[TASK DESCRIPTION]:
Determine how many lines in the entries below contain "align", and output that number alone.

* * * * * * * * *

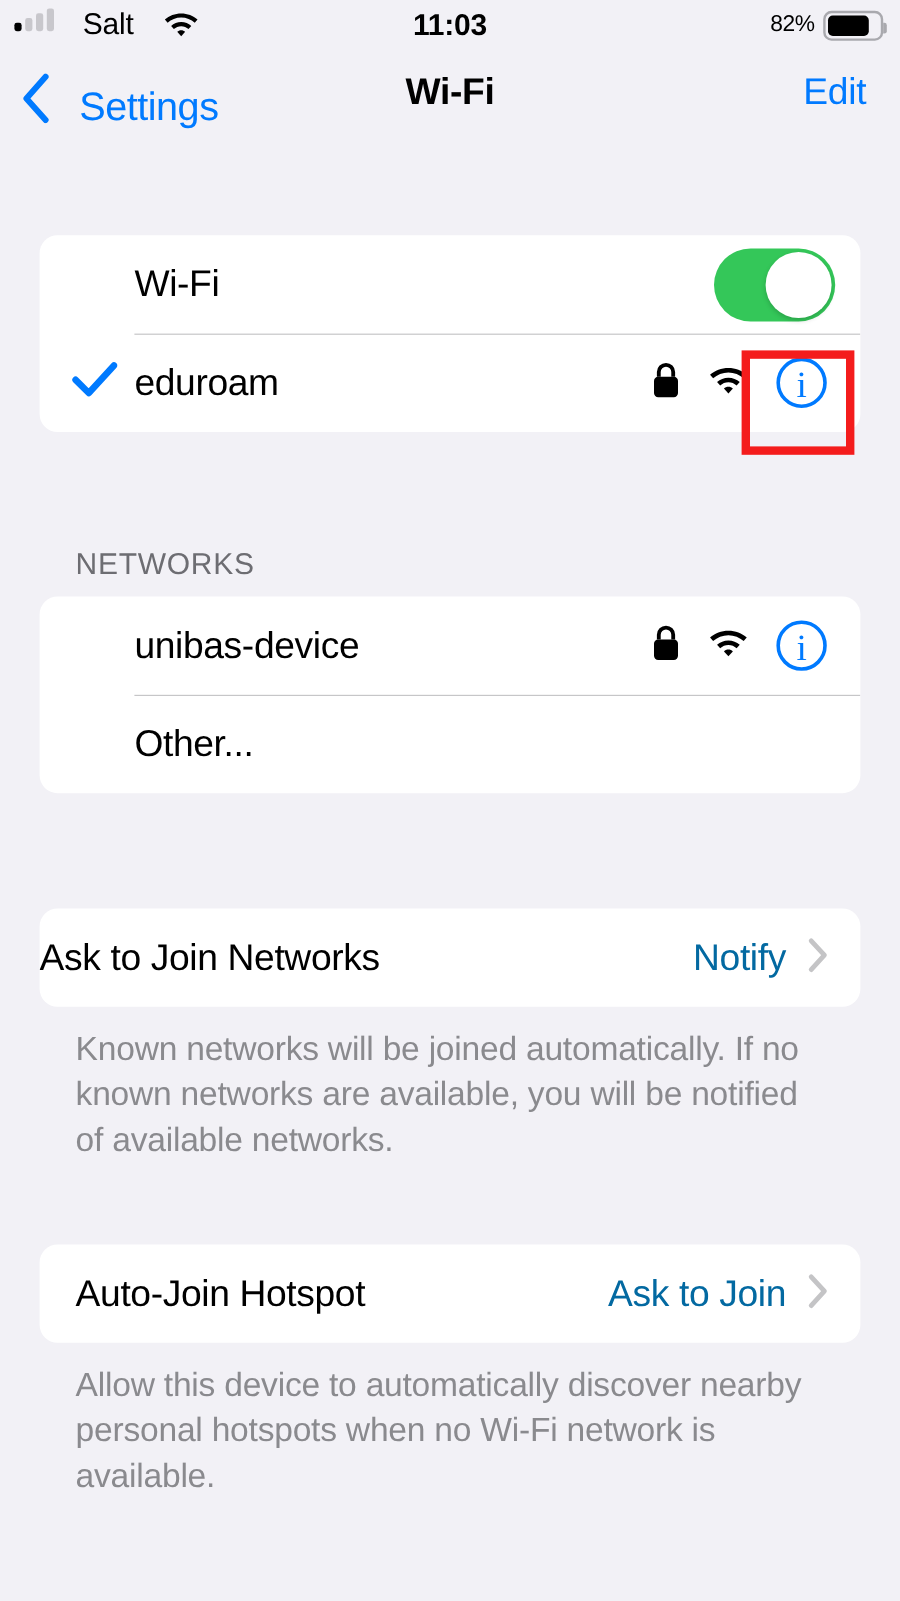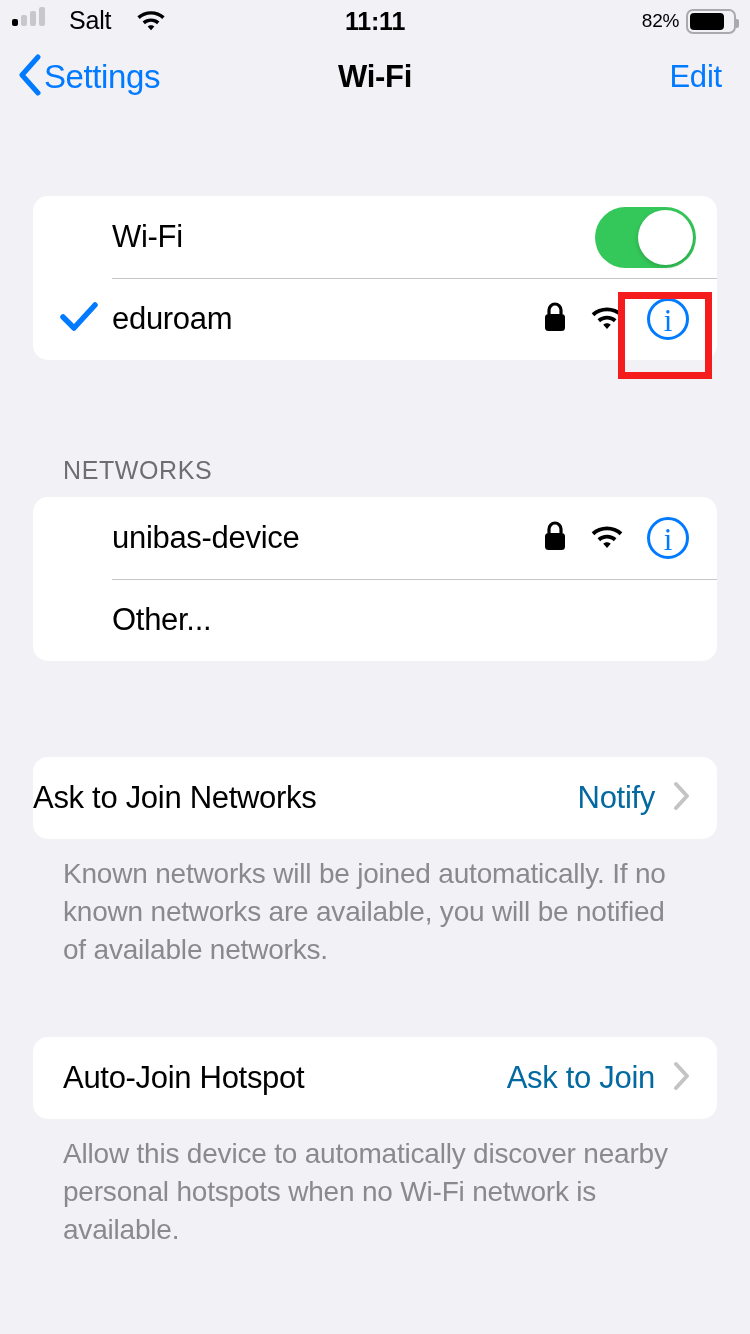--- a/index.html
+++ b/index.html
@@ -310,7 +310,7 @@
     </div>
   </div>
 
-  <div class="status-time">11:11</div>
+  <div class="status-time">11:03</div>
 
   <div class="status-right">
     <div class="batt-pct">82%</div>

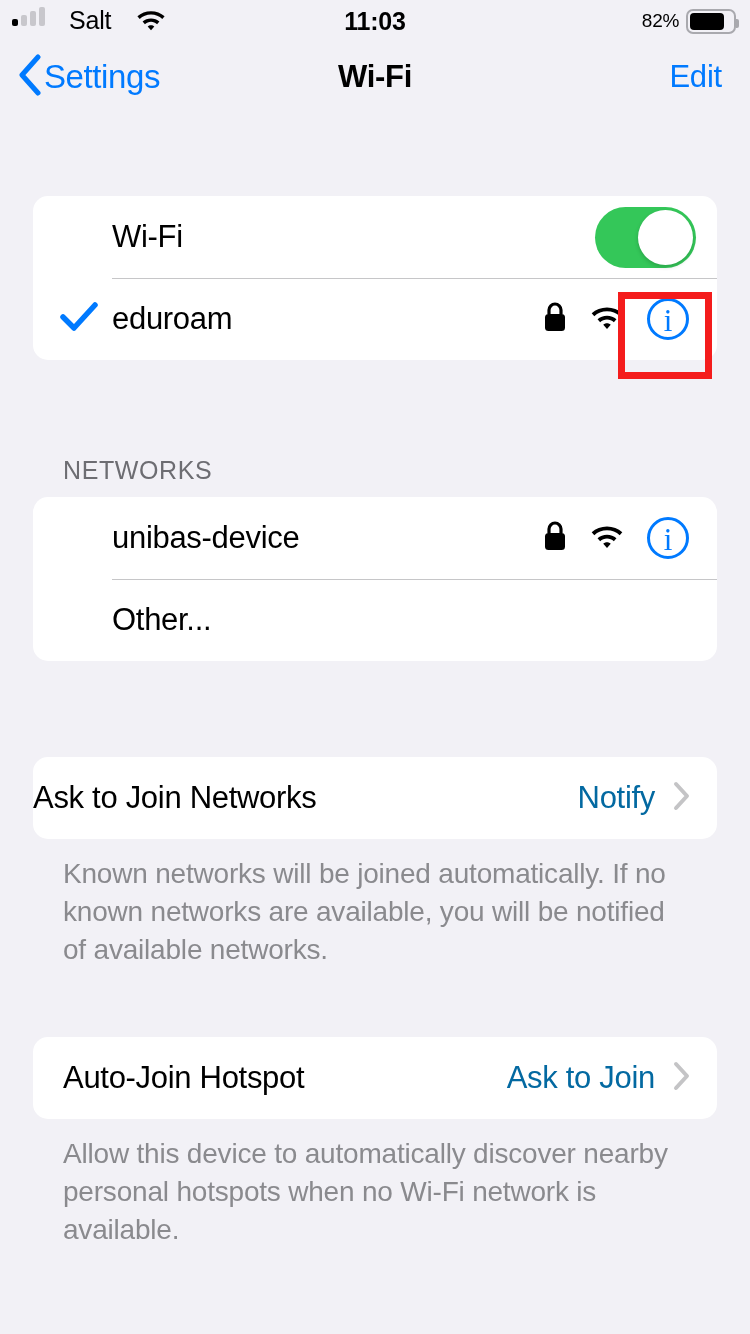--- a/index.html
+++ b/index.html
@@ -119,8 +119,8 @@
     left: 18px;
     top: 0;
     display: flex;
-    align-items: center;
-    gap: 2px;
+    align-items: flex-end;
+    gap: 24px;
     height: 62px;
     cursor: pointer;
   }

* * * * * * * * *

[RESULT OF THIS EXERCISE]:
2